## Importing Modules

In [None]:
import io
import numpy as np
import matplotlib.pyplot as plt
import tensorflow as tf
import tensorflow_datasets as tfds
from tensorflow.keras.preprocessing.text import Tokenizer
from tensorflow.keras.preprocessing.sequence import pad_sequences
print(tf.__version__)

2.3.0


### Downloading Dataset form tensorflow_datasets

In [None]:
imdb , info = tfds.load('imdb_reviews' , as_supervised = True , with_info = True)

train_data , test_data = imdb['train'] , imdb['test']

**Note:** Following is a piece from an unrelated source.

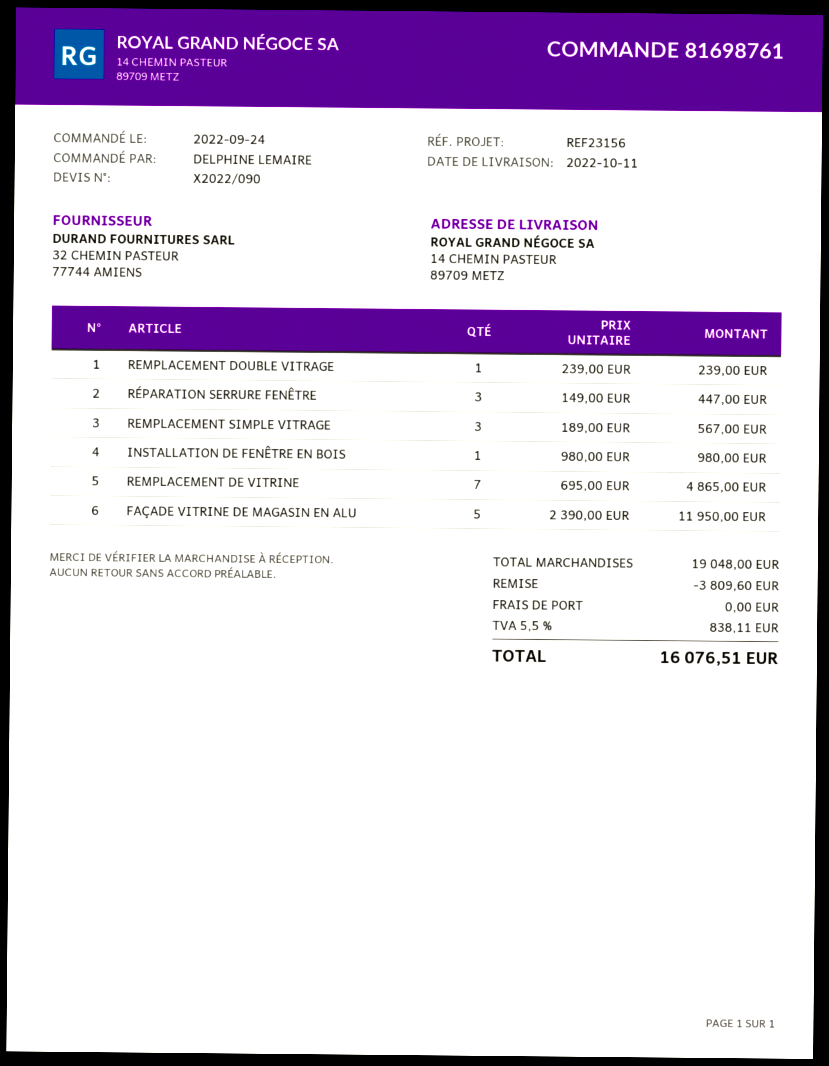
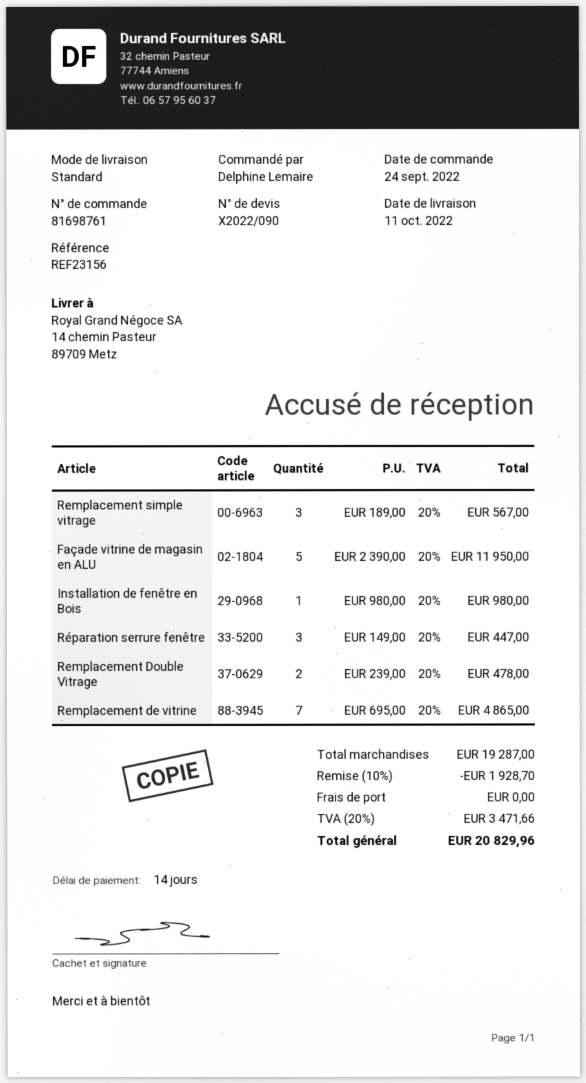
REMPLACEMENT DOUBLE VITRAGE: 1 x 239.00 = 239.00 -> 2 x 239.00 = 478.00
subtotal: 19048.00 -> 19287.00
discount: 3809.60 -> 1928.70
tax: 5.5% = 838.11 -> 20% = 3471.66
total: 16076.51 -> 20829.96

## Extracting Train and Test Sentences and their corresponding Labels

In [None]:
training_sentences = []
training_labels = []

testing_sentences = []
testing_labels = []

for sentence,label in train_data:
  training_sentences.append(sentence.numpy().decode('utf8'))
  training_labels.append(label.numpy())
  
for sentence,label in test_data:
  testing_sentences.append(sentence.numpy().decode('utf8'))
  testing_labels.append(label.numpy())
  
training_labels_final = np.array(training_labels)
testing_labels_final = np.array(testing_labels)


## Initializing Tokenizer and converting sentences into padded sequences

In [None]:
vocab_size = 20000
embed_dims = 16
truncate = 'post'
pad = 'post'
oov_token = '<OOV>'
max_length = 150

tokenizer = Tokenizer(num_words=vocab_size , oov_token = oov_token)
tokenizer.fit_on_texts(training_sentences)
word_index = tokenizer.word_index

train_sequences = tokenizer.texts_to_sequences(training_sentences)
padded_train = pad_sequences(train_sequences , truncating = truncate , padding = pad , maxlen = max_length)

test_sequences = tokenizer.texts_to_sequences(testing_sentences)
padded_test = pad_sequences(test_sequences , truncating=truncate , padding = pad , maxlen = max_length)


## Decoding Sequences back into Texts by creating a reverse word index

In [None]:
reverse_word_index = dict([(values , keys) for keys , values in word_index.items()])

def decode_review(text):
  return ' '.join([reverse_word_index.get(i , '?') for i in text])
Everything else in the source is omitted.